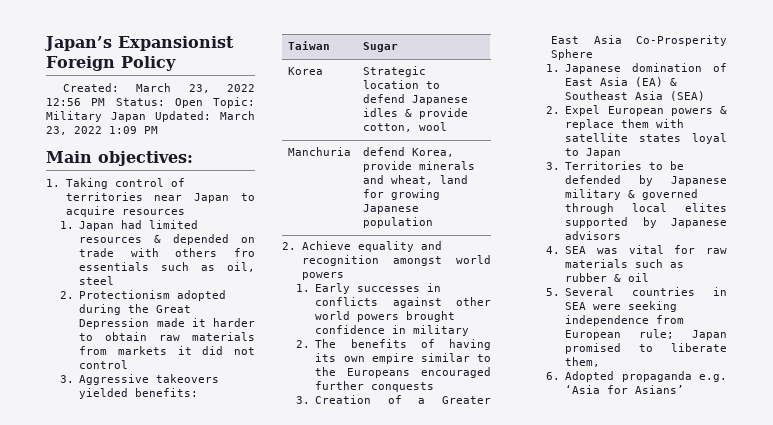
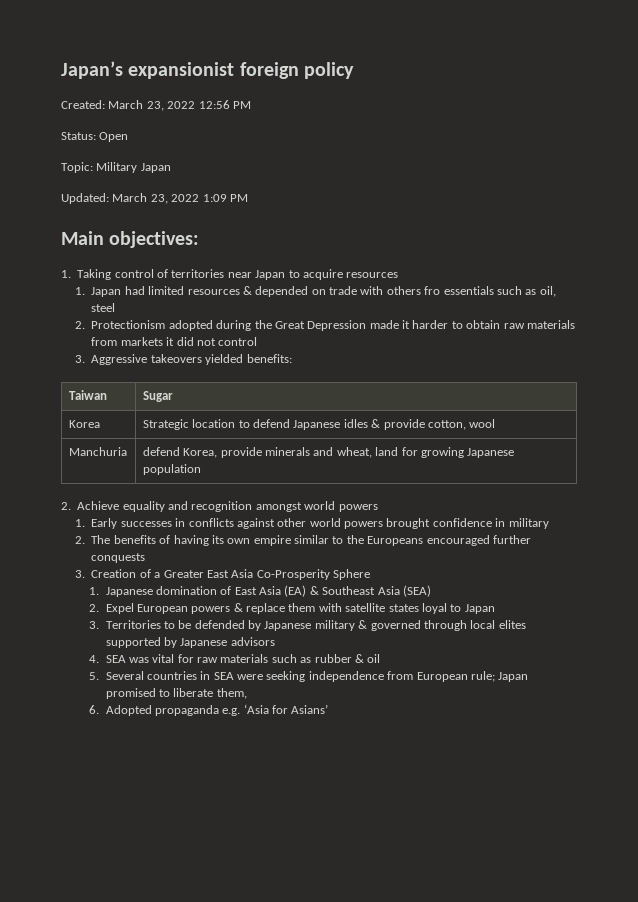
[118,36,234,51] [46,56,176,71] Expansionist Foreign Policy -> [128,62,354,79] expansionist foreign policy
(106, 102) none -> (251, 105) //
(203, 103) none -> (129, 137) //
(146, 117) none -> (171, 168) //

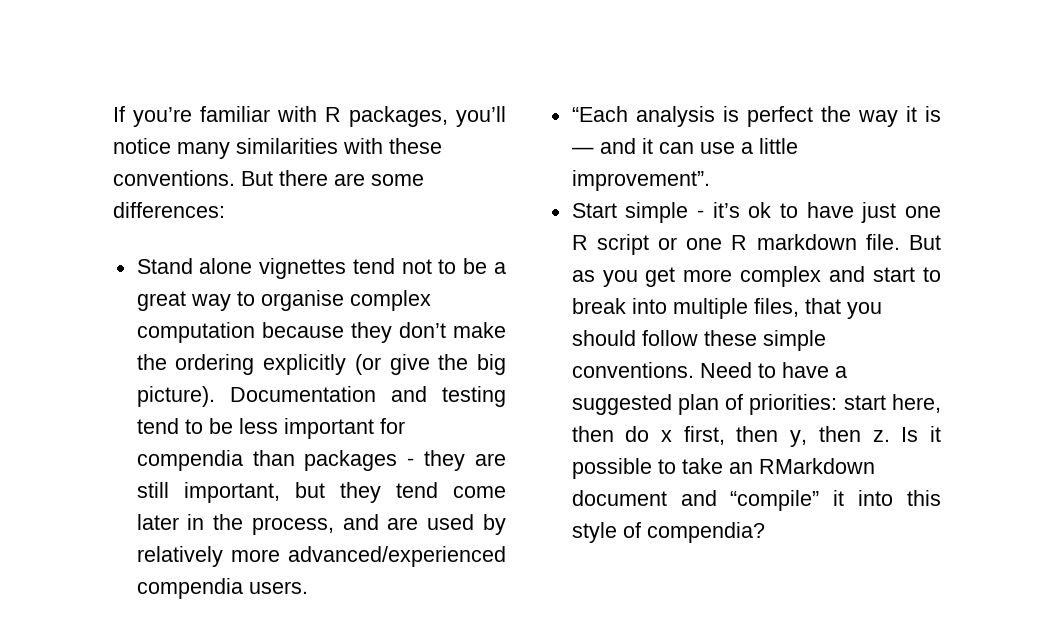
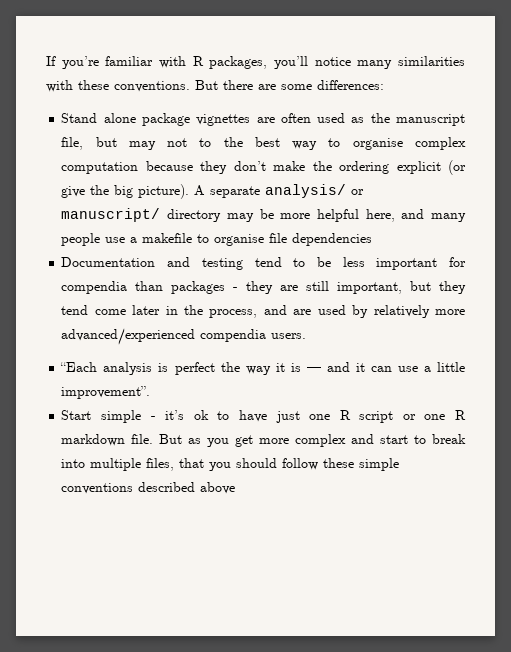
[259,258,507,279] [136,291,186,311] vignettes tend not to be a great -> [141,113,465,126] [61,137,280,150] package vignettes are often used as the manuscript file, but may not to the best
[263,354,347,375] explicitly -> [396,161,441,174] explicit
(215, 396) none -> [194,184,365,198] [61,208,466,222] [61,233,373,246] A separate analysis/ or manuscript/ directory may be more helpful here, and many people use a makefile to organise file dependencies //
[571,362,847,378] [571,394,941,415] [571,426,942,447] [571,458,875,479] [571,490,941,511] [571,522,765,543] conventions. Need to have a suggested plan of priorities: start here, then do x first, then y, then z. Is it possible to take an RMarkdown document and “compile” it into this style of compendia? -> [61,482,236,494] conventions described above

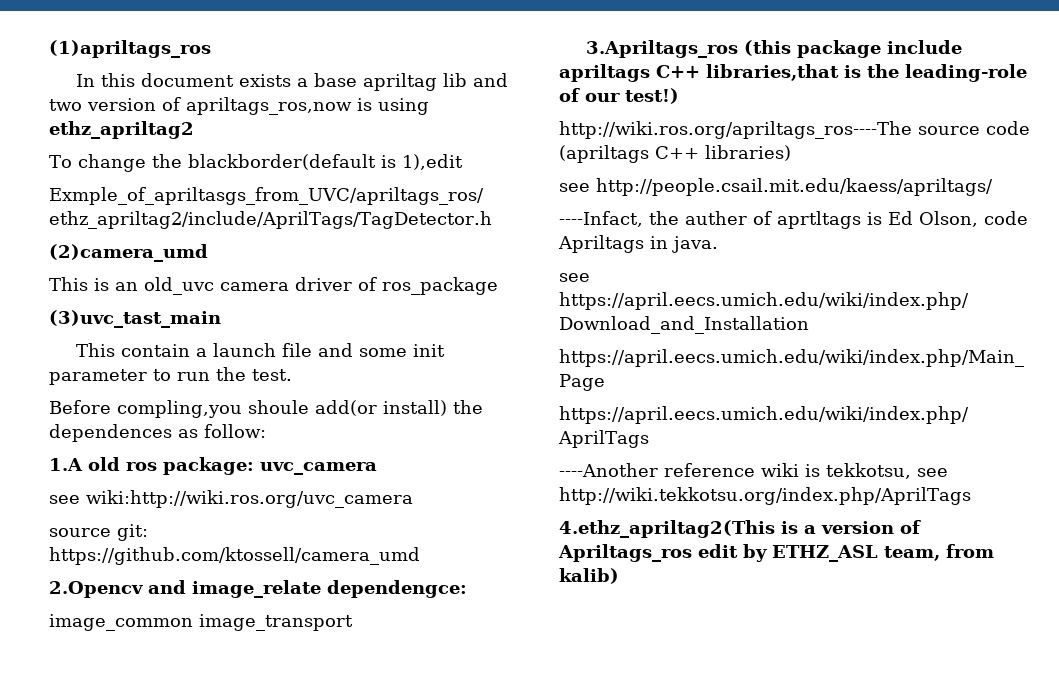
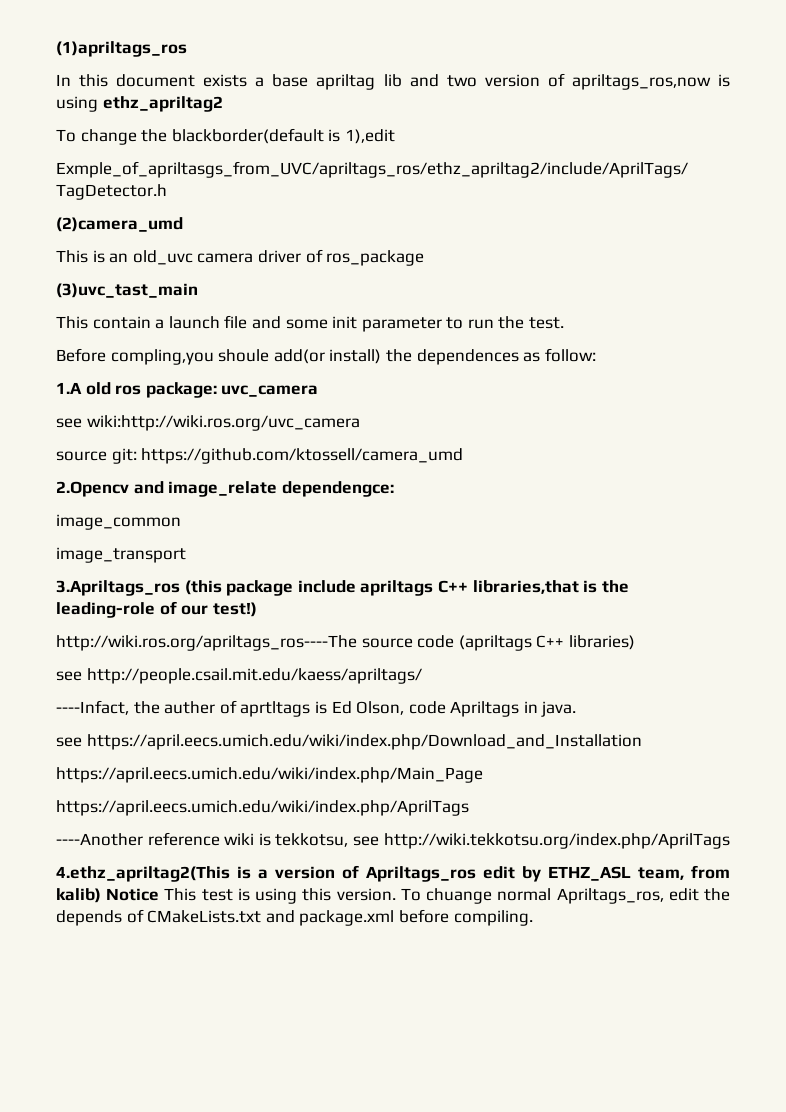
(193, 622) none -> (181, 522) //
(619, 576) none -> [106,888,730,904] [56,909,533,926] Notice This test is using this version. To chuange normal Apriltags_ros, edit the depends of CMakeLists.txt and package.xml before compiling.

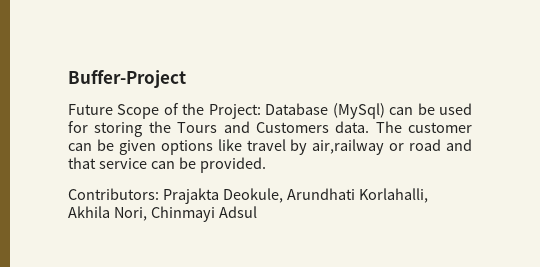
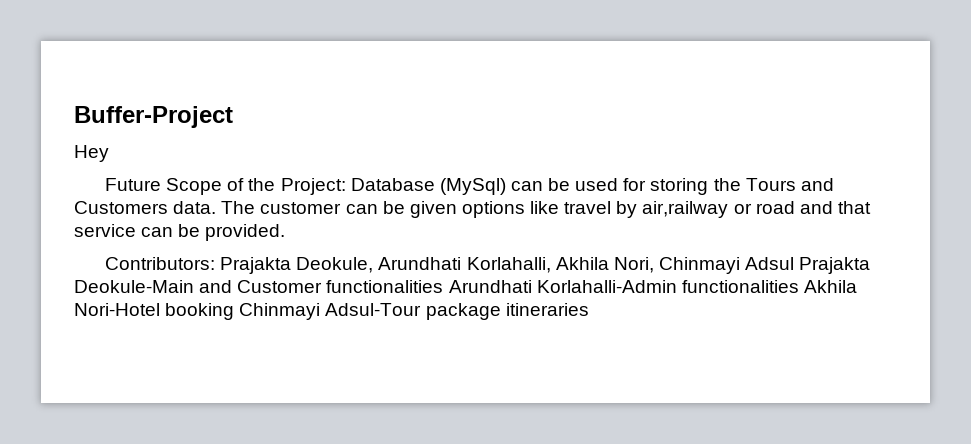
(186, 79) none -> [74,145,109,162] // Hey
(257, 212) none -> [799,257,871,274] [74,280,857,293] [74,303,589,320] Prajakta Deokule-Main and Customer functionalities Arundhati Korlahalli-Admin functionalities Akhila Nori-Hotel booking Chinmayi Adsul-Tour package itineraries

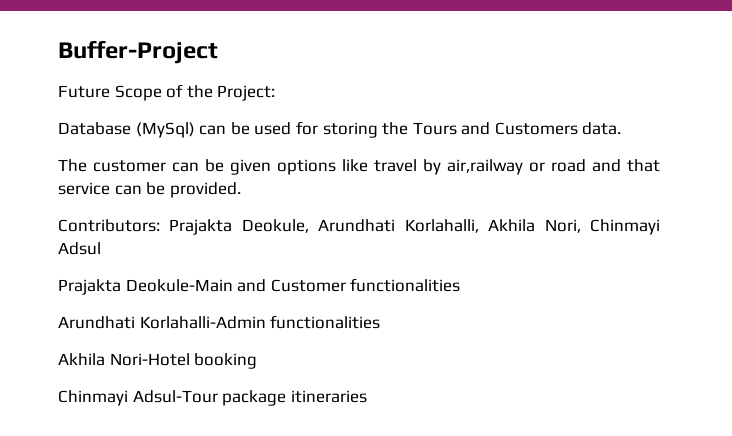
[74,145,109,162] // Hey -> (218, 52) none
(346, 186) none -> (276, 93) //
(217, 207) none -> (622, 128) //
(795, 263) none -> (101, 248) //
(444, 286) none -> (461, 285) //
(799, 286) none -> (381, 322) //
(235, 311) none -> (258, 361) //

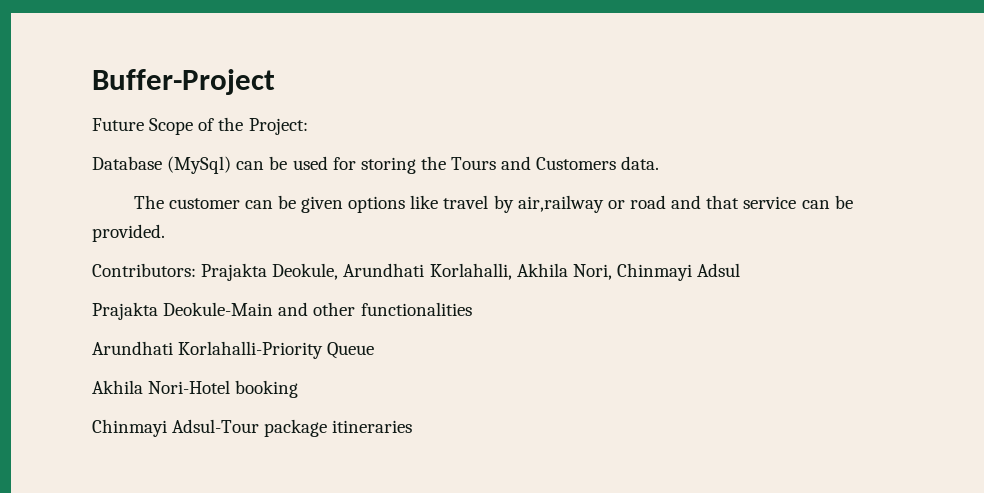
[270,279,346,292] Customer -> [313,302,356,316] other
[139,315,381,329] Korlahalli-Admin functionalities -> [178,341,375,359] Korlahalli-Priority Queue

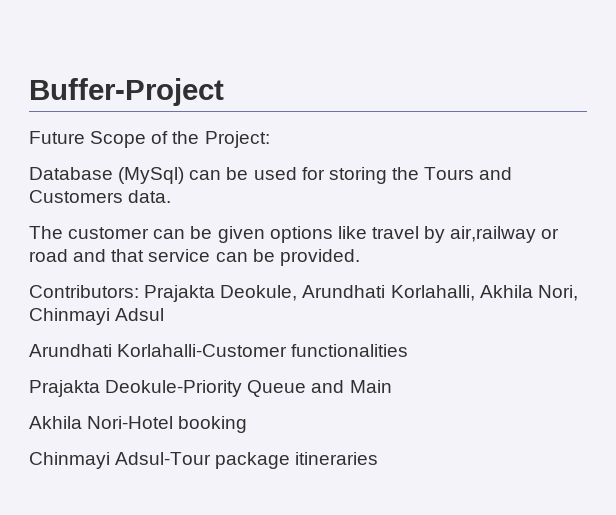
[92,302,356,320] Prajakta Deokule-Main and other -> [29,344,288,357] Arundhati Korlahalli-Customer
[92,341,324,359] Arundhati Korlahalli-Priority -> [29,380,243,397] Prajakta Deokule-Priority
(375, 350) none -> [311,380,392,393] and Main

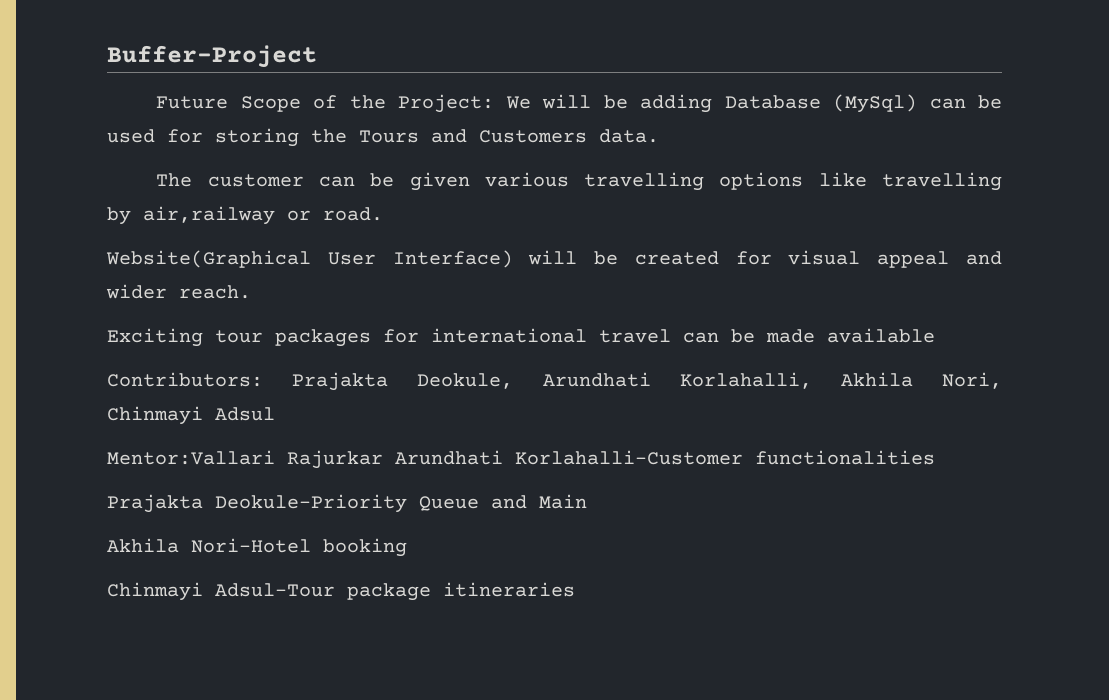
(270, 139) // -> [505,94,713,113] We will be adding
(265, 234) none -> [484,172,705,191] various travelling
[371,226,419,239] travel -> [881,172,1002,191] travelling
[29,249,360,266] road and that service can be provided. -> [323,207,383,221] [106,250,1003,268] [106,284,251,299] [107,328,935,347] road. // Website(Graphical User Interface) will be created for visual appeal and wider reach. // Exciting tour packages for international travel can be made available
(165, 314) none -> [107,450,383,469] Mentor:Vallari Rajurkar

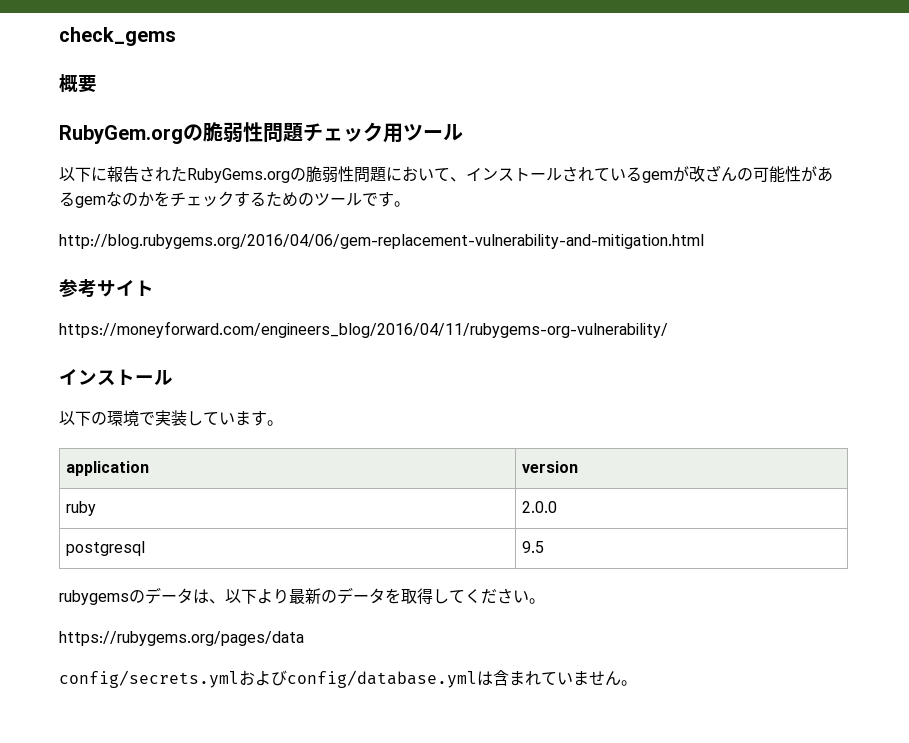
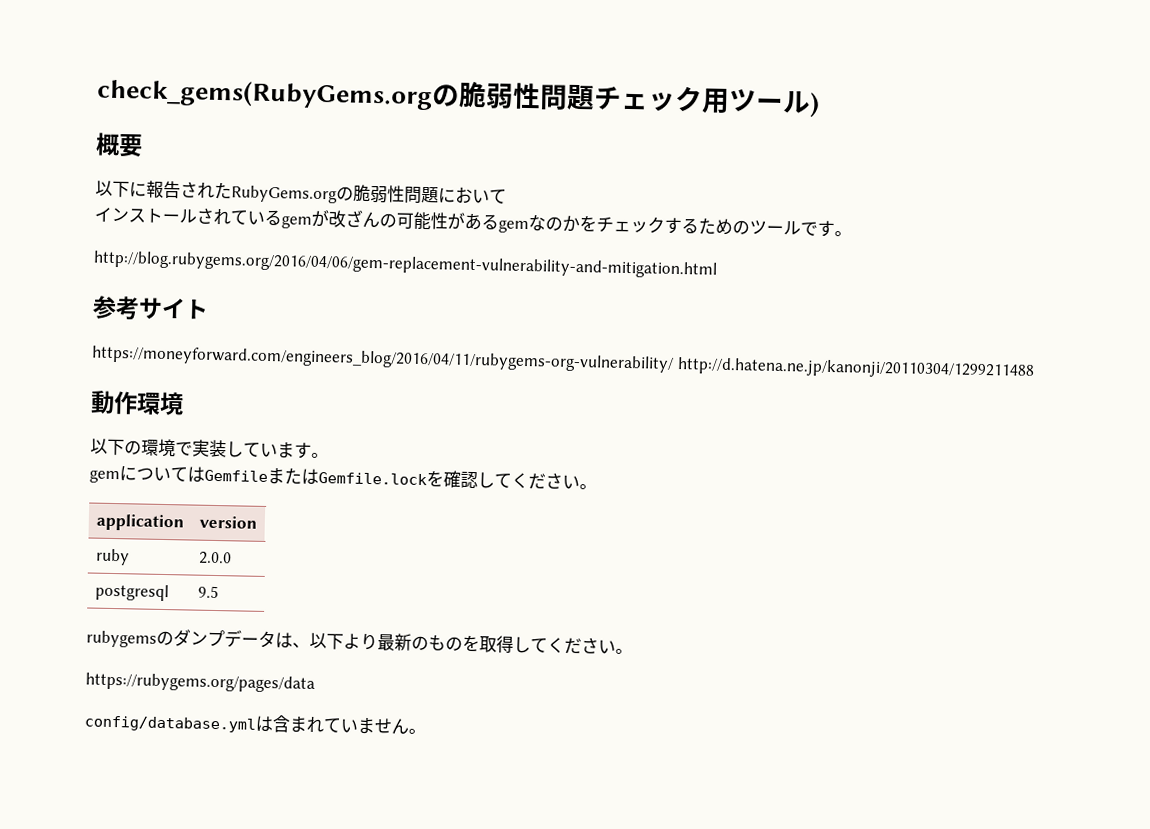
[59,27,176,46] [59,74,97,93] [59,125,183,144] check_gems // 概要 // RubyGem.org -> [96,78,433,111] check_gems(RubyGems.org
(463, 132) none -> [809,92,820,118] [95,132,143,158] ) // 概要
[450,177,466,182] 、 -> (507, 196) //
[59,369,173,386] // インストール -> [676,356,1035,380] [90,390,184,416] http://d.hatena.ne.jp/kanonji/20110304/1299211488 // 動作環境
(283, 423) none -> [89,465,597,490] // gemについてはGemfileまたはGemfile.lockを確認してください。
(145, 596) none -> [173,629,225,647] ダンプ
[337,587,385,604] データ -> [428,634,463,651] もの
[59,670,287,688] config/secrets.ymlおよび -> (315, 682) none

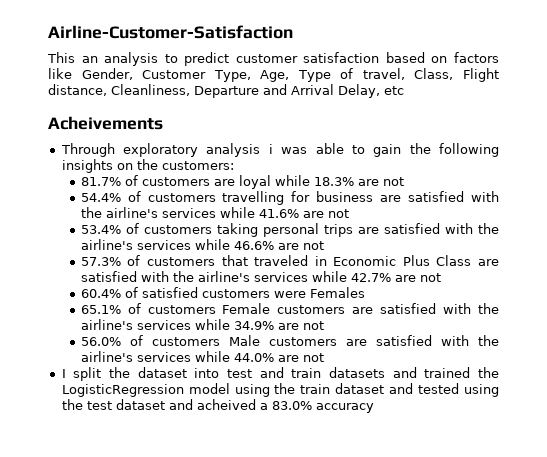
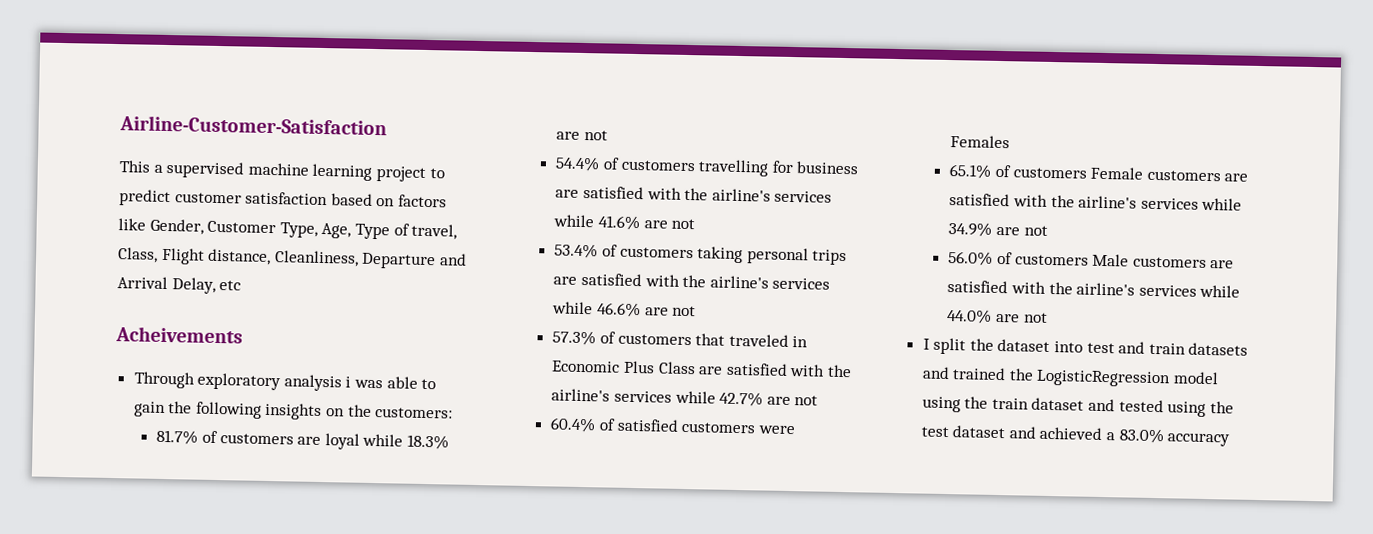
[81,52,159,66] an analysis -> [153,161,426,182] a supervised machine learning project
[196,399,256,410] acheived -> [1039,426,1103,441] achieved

========================

__Work order__.
From the material above, output only the span of lines that starts at the one containing "[571,362,847,378] [571,394,941,415] [571,426,942,447]" and finishes at the one containing "(186, 79) none -> [74,145,109,162] // Hey", word for word and free of pictures.

__Completed task__.
[571,362,847,378] [571,394,941,415] [571,426,942,447] [571,458,875,479] [571,490,941,511] [571,522,765,543] conventions. Need to have a suggested plan of priorities: start here, then do x first, then y, then z. Is it possible to take an RMarkdown document and “compile” it into this style of compendia? -> [61,482,236,494] conventions described above

(193, 622) none -> (181, 522) //
(619, 576) none -> [106,888,730,904] [56,909,533,926] Notice This test is using this version. To chuange normal Apriltags_ros, edit the depends of CMakeLists.txt and package.xml before compiling.

(186, 79) none -> [74,145,109,162] // Hey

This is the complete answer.